The upcoming Friends & Family Gameplay Test is hopefully going to do a few things for us.
- We can begin building a community around the game prior to launch. If we’ve learned anything at all from the best Indie games it’s that it’s never too early to start letting people know about your game. You need to be open with the design, show off the development process, concept art, asset renders, screen shots and of course let them play the game. These are our first tentative steps towards this rather daunting goal.
- We can gather some really useful data and feedback from the gameplay tests that will allow us to see what’s working and what’s in need of a bit of spit and polish, and what simply needs chucking in the bin.
- We will also have the opportunity to start learning about how we actually go about marketing our own game. This is an area that I think every developer has complained about on all of their publisher led games, but I think we’ll soon find out just how difficult a job this actually is. That said the first Ruffian to use any wanky marketing buzz words within earshot of me will be covered in Chinese burns in a flash then ejected from the building. That’s how we roll at Ruffian, beehatches…
This entire self-funded approach may well seem like a risky proposition to many of you but the way we see it the landscape for game developers is changing right under our feet and it’s changing fast. I don’t think anyone can be sure of where and on what platform the majority of gamers will be playing their games in five years’ time. As Gaz – Ruffian Studio Head – has said many times recently the only certainty we can have for the future of our beloved industry is that things are going to change in a major way; we’ve probably never had a shift of this magnitude since the games industry began.
We don’t see consoles dying out any time soon, but the resurgence of PC, the growth of Tablets and the potential of a Steam Box makes us realise that we need to be as agile as possible as a company. We believe that PC / Steam Box and Tablet gaming is going to seriously challenge console in the next five years and because we already see ourselves as seasoned console developers, we now want to ensure we work towards a similar level of experience in PC and Tablet development. We basically want to hedge our bets a little and cover what we believe will be the 3 main bases of the next generation of gaming.
Right now we’re continuing work on consoles but we also want to test the water in the Indie scene because it’s that scene that seems to be the most innovative and exciting and it allows for smaller teams and shorter development cycles which allow us the agility we all believe we need going forward.

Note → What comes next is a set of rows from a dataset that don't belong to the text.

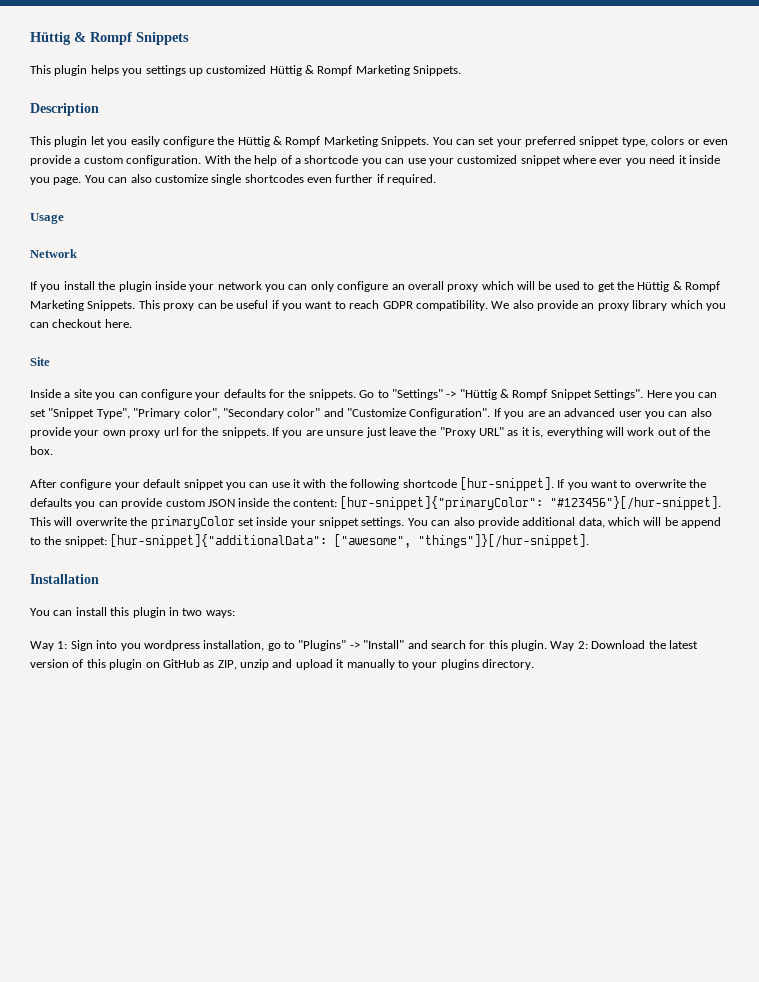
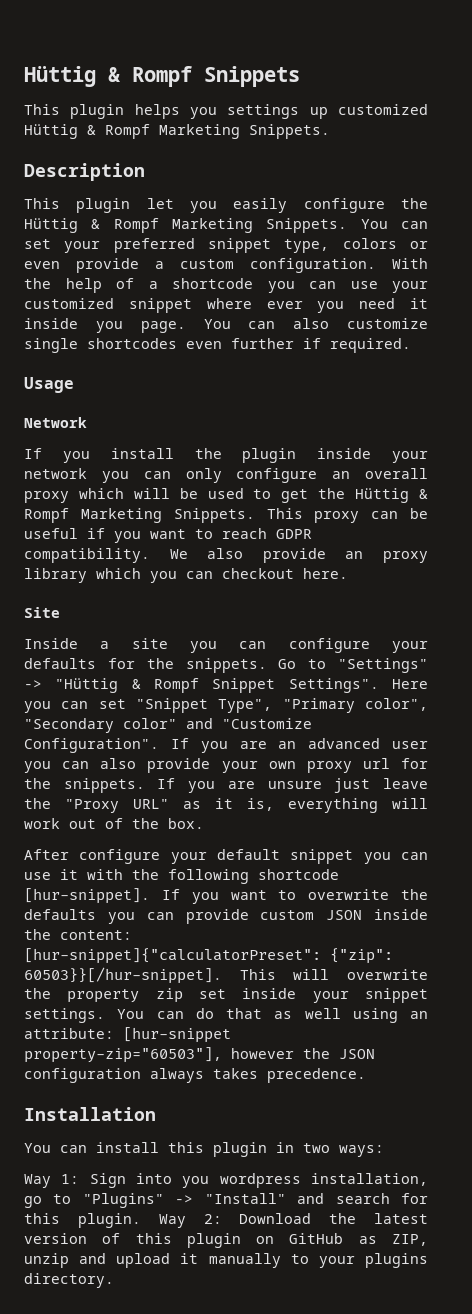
[340,496,722,510] [hur-snippet]{"primaryColor": "#123456"}[/hur-snippet]. -> [24,948,393,964] [24,967,222,984] [hur-snippet]{"calculatorPreset": {"zip": 60503}}[/hur-snippet].
[150,516,235,529] primaryColor -> [67,988,183,1003] property zip
[453,517,722,528] [30,534,590,548] also provide additional data, which will be append to the snippet: [hur-snippet]{"additionalData": ["awesome", "things"]}[/hur-snippet]. -> [195,1008,428,1023] [24,1027,231,1043] [24,1047,375,1063] [24,1068,366,1083] do that as well using an attribute: [hur-snippet property-zip="60503"], however the JSON configuration always takes precedence.

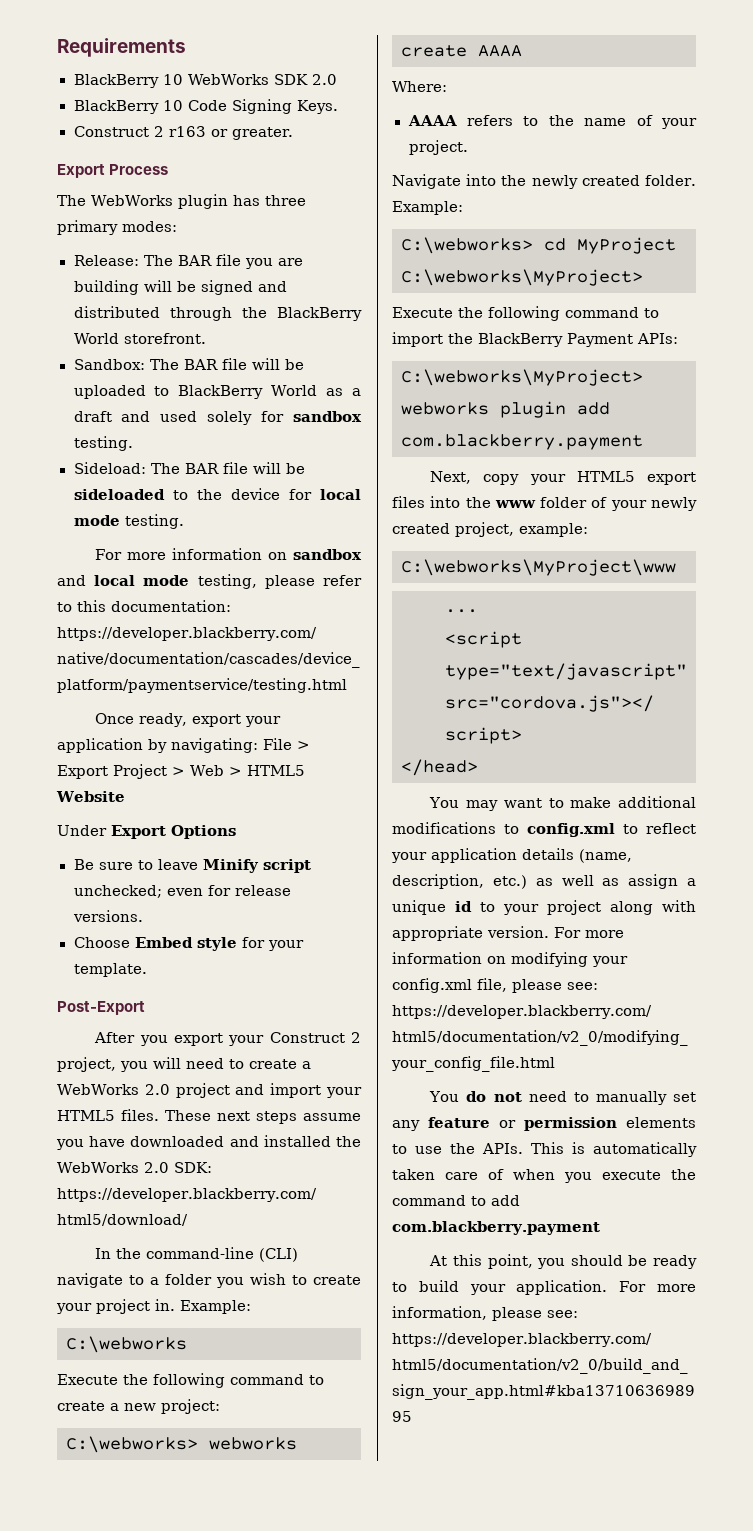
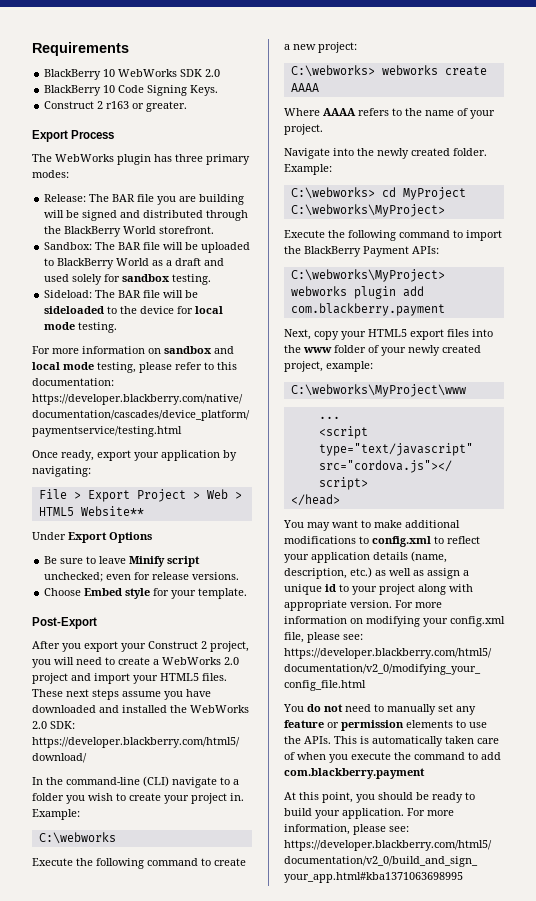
(258, 745) none -> (91, 471) //
[56,791,125,802] Website -> [80,506,144,516] Website**
[392,81,447,92] Where: // -> [284,108,320,116] Where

Well done for getting this far by the way, there’s been an impressive amount of blethering going on so you’ve done well to stay awake. I think I’ve punished you enough with my rambling pish so I’ll give it a rest now.
Over the coming weeks and months we’ll continue to add to our blog on a weekly basis. We’ll do our very best to give you a peak behind the development curtain at Ruffian and share all of the trials and tribulations we’ve been through on our journey as we step ever closer to completing development on our first self-funded game, Tribal Towers.
Next week I’ll talk about the design of Tribal Towers, letting you know more about the game as it stands, give you an update on how the Friends & Family Gameplay Test is going and maybe show you a few work in progress screenshots from the game.
Thanks for taking the time to visit and we’ll hopefully see you back here soon.